ABUJA— As Nigerians debate the possibility of granting amnesty to militants in Nigeria’s north, the country marks the fourth anniversary of its amnesty program for militants in the South. Some former militants in the Niger Delta region are opening small businesses while others are bitterly disappointed, saying without change, renewed violence is inevitable.
On some Nigerian newspaper websites, there are polls asking users if they believe the government should offer amnesty to Boko Haram militants, a group blamed for thousands of deaths in the past four years. On one such website, the largest voter block was for this option: “No, they have killed innocents and should be brought to book.”
For many Nigerians, though, the idea of peace through amnesty has been tested at least somewhat successfully in the oil-rich southern Niger Delta, where militants waged war against the government and oil companies for several years.
Niger Delta program
Analysts are quick to point out that the conflict in the Niger Delta was very different from the current Boko Haram conflict. Boko Haram is a shadowy militant group that says it’s fighting for Islamic law and to free its imprisoned members. The Niger Delta militancy was an offshoot of a popular movement calling for the equitable distribution of oil wealth.
In the Niger Delta, however, some former militants say the amnesty program is preventing another uprising.
Epipade Kemepade, 30, used to be in charge of dispatching weapons among his fellow militants, or “freedom fighters” as they called themselves. In 2009, along with tens of thousands of other young men, he turned in his gun in exchange for the promise of job training and slightly more than $400 a month.
Now, he’s a trained welder and has his own shop.
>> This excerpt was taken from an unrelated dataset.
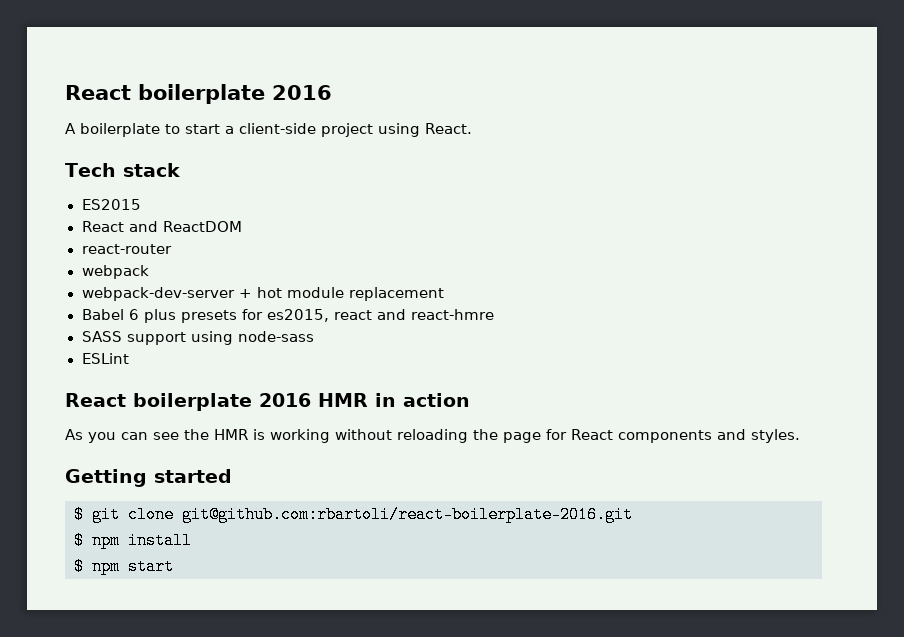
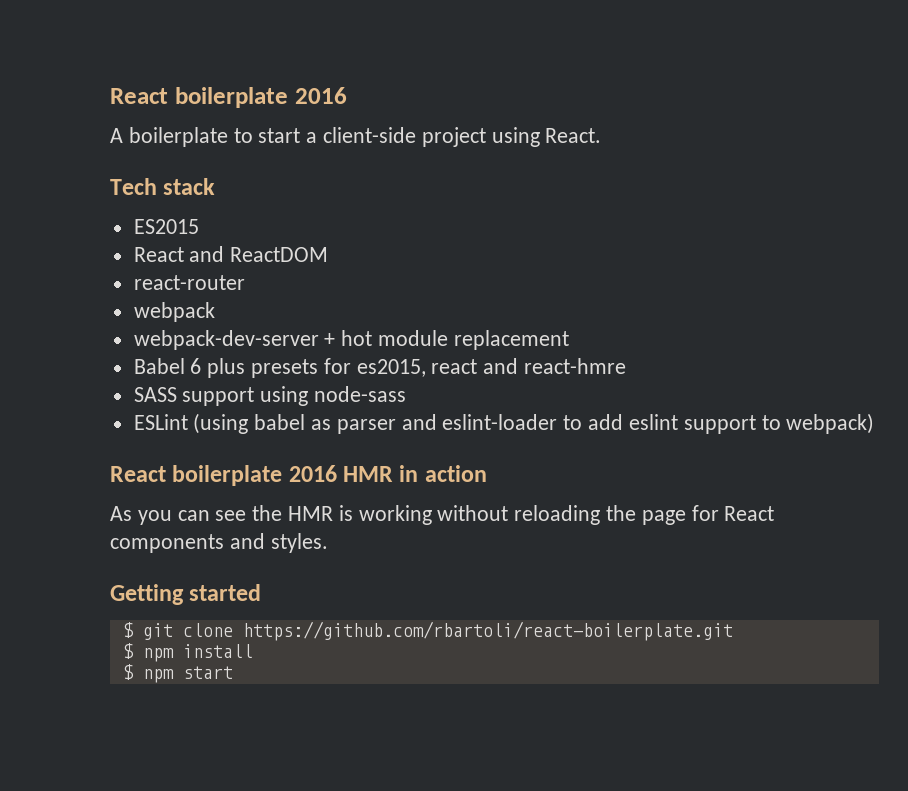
(129, 358) none -> [193,413,875,434] (using babel as parser and eslint-loader to add eslint support to webpack)
[182,506,633,523] git@github.com:rbartoli/react-boilerplate-2016.git -> [242,621,733,641] https://github.com/rbartoli/react-boilerplate.git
He also is among 300 former militants who were promised new equipment a month ago to grow their businesses, but it hasn’t yet arrived.
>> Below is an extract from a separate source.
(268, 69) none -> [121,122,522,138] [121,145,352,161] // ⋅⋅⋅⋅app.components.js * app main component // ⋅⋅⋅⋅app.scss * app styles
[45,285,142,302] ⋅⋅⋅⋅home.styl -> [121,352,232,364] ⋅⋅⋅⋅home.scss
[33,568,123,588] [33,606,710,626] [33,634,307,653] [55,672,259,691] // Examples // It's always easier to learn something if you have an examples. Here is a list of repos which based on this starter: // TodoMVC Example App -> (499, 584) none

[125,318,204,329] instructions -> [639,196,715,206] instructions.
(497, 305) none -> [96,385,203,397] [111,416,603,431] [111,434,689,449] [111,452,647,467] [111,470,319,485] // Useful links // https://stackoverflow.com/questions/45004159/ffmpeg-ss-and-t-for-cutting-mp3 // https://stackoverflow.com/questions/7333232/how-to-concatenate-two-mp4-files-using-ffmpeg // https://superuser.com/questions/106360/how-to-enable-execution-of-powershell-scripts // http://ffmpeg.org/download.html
On the other hand, other former militants say Kemepade is the exception and most of the “boys” - as they are known locally - are returning from training to find no jobs and no capital to start a business.
Charles Efenudu said that after he turned in his weapons he was trained in business and was told he could open a small grocery store when he completed the course. That was two years ago, and he continues to trudge out to the cassava fields, making barely enough money to survive.
“I’m trying to work on a farm to succeed by myself because the federal government is not doing any good about our training. So we just sit at home doing nothing,” said Efenudu.
Perye Williams is a lawyer and an activist in Warri, an oil town that is technically at peace, but tensions and crime levels are noticeably high. He said the amnesty program by nature doesn’t address the underlying causes of the conflict, which echo what some say are the underlying causes of the Boko Haram conflict in the north: extreme poverty, underdevelopment, lack of jobs and schools, and the general feeling that the government doesn’t care to fix any of it.
He said the amnesty program plays favorites and ultimately won’t maintain the peace.
“It still boils down to the Nigerian system of nepotism and favoritism. Provide good roads. Provide electricity. Provide viable water. Provide hospitals in these communities and every other thing will be taken care of by the people,” said Williams.
In the north, Boko Haram members have flatly rejected the idea of accepting amnesty, saying the government should be asking for amnesty from them.
Hilary Uguru contributed to this report from the Niger Delta.